2) Evaluasi Objektif
klien terlihat berkenalan dengan orang yang baru di kenalnya
sebanyak 3 orang
b. Tindak Lanjut
nah..saat saya tidak ada, ibu dapat melakukannya hal seperti yang
ibu lakukan tadi dengan orang yang baru ibu kenal... kemudian ibu
ingat nama yang pernah ibu ajak kenalan atau bisa ibu catat di
buku saat berkenalan.
c. Kontrak yang akan datang
Topik
baiklah... pertemuan hari ini kita akhiri. Besok kita ulangi apa
yang telah kita pelajari dari kemarin ya bu..apakah ibu bersedia
Waktu
berapa lama ibu mau melakukannya? Bagaimana kalau besok
kita melakukannya selama 15 menit?
Tempat
di mana ibu bisa melakukannya besok? Baiklah kita
melakukannya di sini saja....selamat siang ibu!!!
SP PADA PASIEN
SP I p
1. Mengidentifikasi penyebab isolasi sosial pasien
2. Mengidentifikasi keuntungan berinteraksi dengan orang lain.
3. Mengidentifikasi kerugian tidak berinteraksi dengan orang lain.
4. Melatih pasien berkenalan dengan satu orang.
5. Membimbing pasien memasukkan dalam jadwal kegiatan harian.
SP II p
1. Memvalidasi masalah dan latihan sebelumnya.
2. Melatih pasien berkenalan dengan dua orang atau lebih.
3. Membimbing pasien memasukkan dalam jadwal kegiatan harian.
SP III p
1. Memvalidasi masalah dan latihan sebelumnya.
2. Melatih pasien berinteraksi dalam kelompok.

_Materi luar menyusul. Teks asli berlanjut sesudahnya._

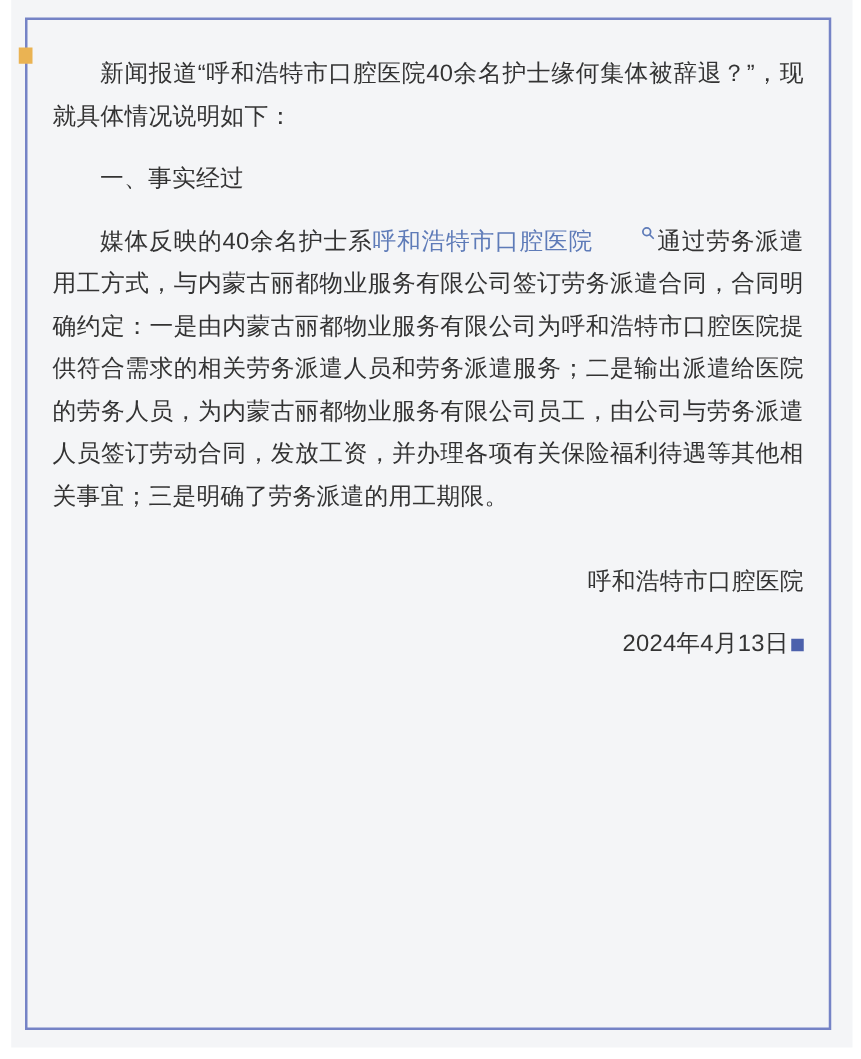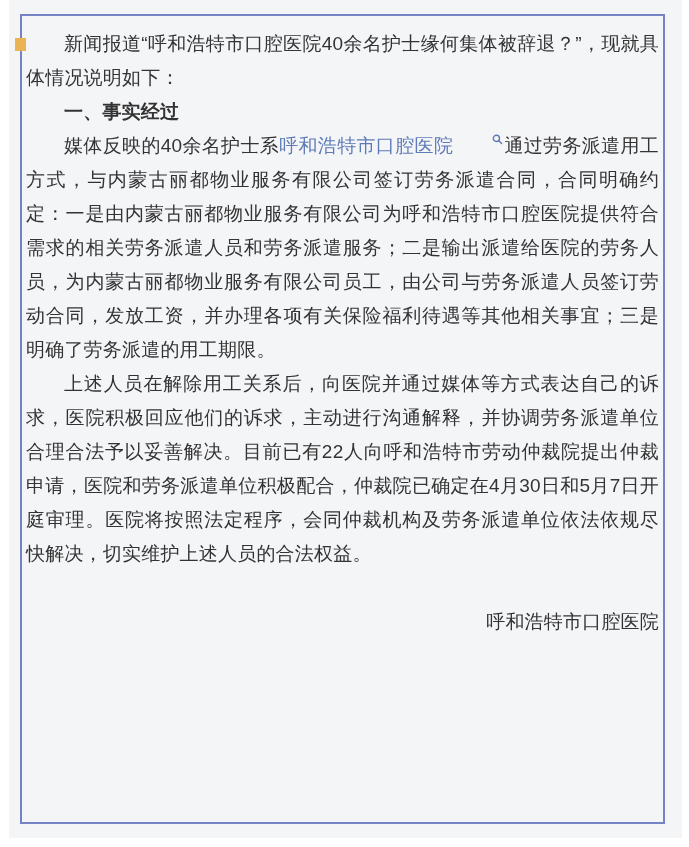--- a/index.html
+++ b/index.html
@@ -48,7 +48,7 @@
     letter-spacing: 0.2px;
   }
   .content p, .content h3 {
-    margin: 0;
+    margin: 16px;
     padding: 0;
     text-indent: 2em;
     font-size: 19px;

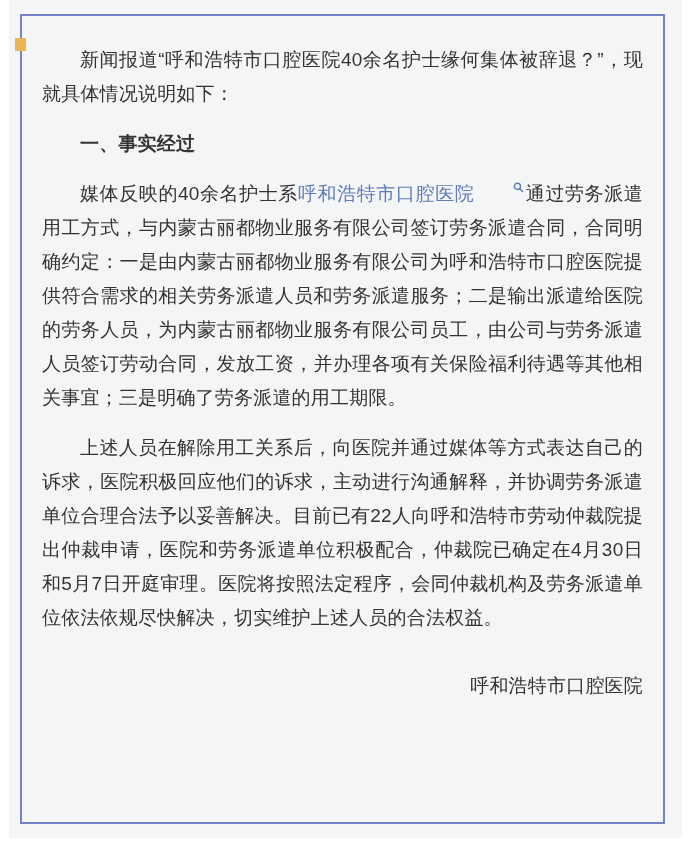--- a/index.html
+++ b/index.html
@@ -54,7 +54,7 @@
     font-size: 19px;
     line-height: 34px;
   }
-  .content h3 { font-weight: 700; }
+  .content h3 { font-weight: 400; }
   .entity-link {
     color: var(--link-color, #5e7bb8);
     text-decoration: none;

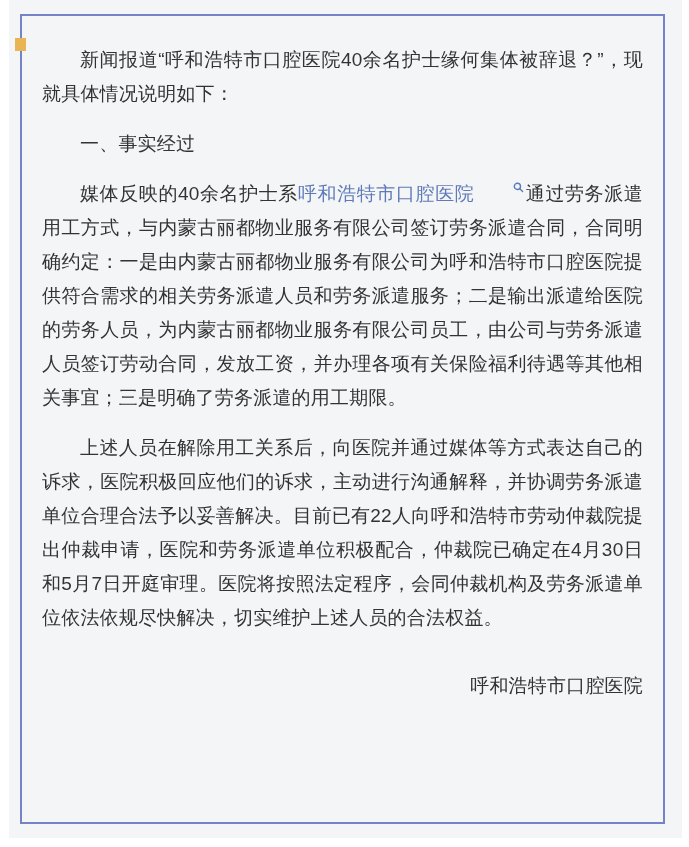--- a/index.html
+++ b/index.html
@@ -105,7 +105,6 @@
 
 
 
-      <p>上述人员在解除用工关系后，向医院并通过媒体等方式表达自己的诉求，医院积极回应他们的诉求，主动进行沟通解释，并协调劳务派遣单位合理合法予以妥善解决。目前已有22人向呼和浩特市劳动仲裁院提出仲裁申请，医院和劳务派遣单位积极配合，仲裁院已确定在4月30日和5月7日开庭审理。医院将按照法定程序，会同仲裁机构及劳务派遣单位依法依规尽快解决，切实维护上述人员的合法权益。</p>
 
       <p class="sig-line">呼和浩特市口腔医院</p>
 

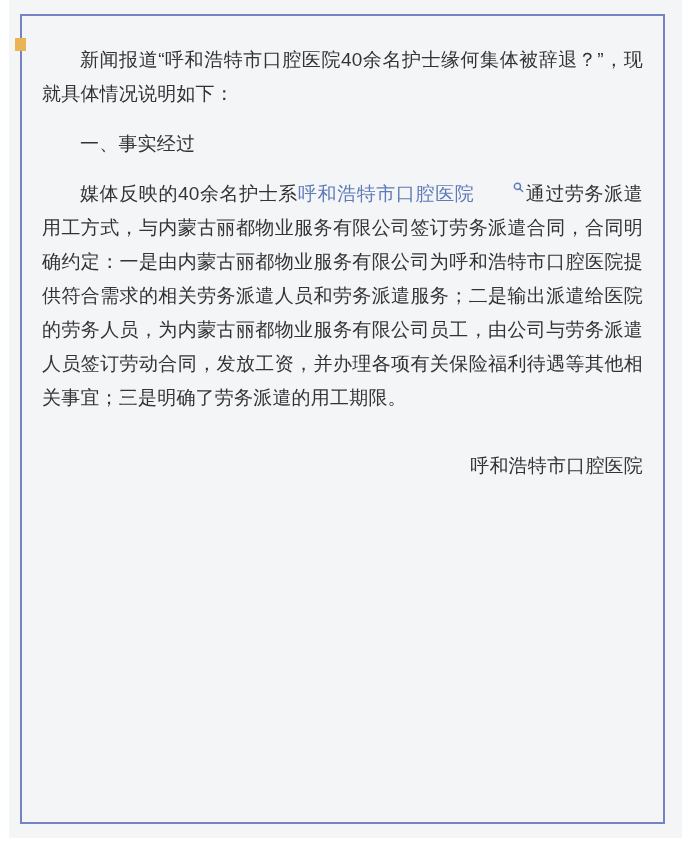--- a/index.html
+++ b/index.html
@@ -108,6 +108,7 @@
 
       <p class="sig-line">呼和浩特市口腔医院</p>
 
+      <p class="date-line"><span>2024年4月13日</span><span class="end-square"></span></p>
 
     </div>
   </div>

3. Membimbing pasien memasukkan dalam jadwal kegiatan harian.
SP PADA KELUARGA
SP I k
1. Mendiskusikan masalah yang dirasakan keluarga dalam merawat pasien
2. Menjelaskan pengertian, tanda dan gejala isolasi sosial yang dialami
pasien beserta proses terjadinya
3. Menjelaskan cara-cara merawat pasien isolasi sosial
SP II k
1. Melatih keluarga mempraktekkan cara merawat pasien dengan isolasi
sosial
2. Melatih keluarga melakukan cara merawat langsung kepada pasien isolasi
sosial
SP III K
1. Membantu keluarga membuat jadual aktivitas di rumah termasuk minum
obat (discharge planning)
2. Menjelaskan follow up pasien setelah pulang
DAFTAR PUSTAKA
Budi Anna Keliat. 2009. Model praktik keperawatan professional jiwa. Jakarta.
ECG
Yosep Iyus. 2007. Keperawatan Jiwa. Jakarta. ECG
Ernawati, dkk.(2009). Asuhan Keperawatan Klien Dengan Gangguan Jiwa.

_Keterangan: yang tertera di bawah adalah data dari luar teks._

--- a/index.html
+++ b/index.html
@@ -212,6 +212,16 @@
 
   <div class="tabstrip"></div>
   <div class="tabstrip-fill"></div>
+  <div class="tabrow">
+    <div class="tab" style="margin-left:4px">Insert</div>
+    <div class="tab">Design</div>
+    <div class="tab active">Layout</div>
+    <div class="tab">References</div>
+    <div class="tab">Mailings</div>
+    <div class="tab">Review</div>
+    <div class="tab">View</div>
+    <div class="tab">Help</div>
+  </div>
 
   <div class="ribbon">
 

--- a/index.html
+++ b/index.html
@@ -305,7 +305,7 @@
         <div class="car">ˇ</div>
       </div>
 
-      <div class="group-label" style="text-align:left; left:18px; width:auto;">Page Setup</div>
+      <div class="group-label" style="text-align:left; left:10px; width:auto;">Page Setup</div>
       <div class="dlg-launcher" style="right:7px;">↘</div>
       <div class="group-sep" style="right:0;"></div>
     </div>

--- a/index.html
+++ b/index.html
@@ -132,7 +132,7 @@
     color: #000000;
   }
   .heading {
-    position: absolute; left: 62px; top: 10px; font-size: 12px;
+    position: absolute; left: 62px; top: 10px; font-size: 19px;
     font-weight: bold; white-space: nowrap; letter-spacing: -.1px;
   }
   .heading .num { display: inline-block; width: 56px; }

Jakarta: Trans Info Media.
Farida, Yudi Hartono. (2010). Buku Ajar Keperawatan Jiwa. Jakarta: Salemba
Medika.
Keliat, Budi Anna. (2011). Keperawatan Kesehatan Jiwa Komunitas. Jakarta:
EGC.
Nita, Fitria. (2009). Prinsip Dasar dan Aplikasi Penulisan Laporan
Pendahuluan dan Strategi Pelaksanaan Tindakan Keperawatan (LP
dan SP). Jakarta: Salemba Medika.
Yosep, Iyus. (2009). Keperawatan Jiwa. Jakarta: Refika Aditama.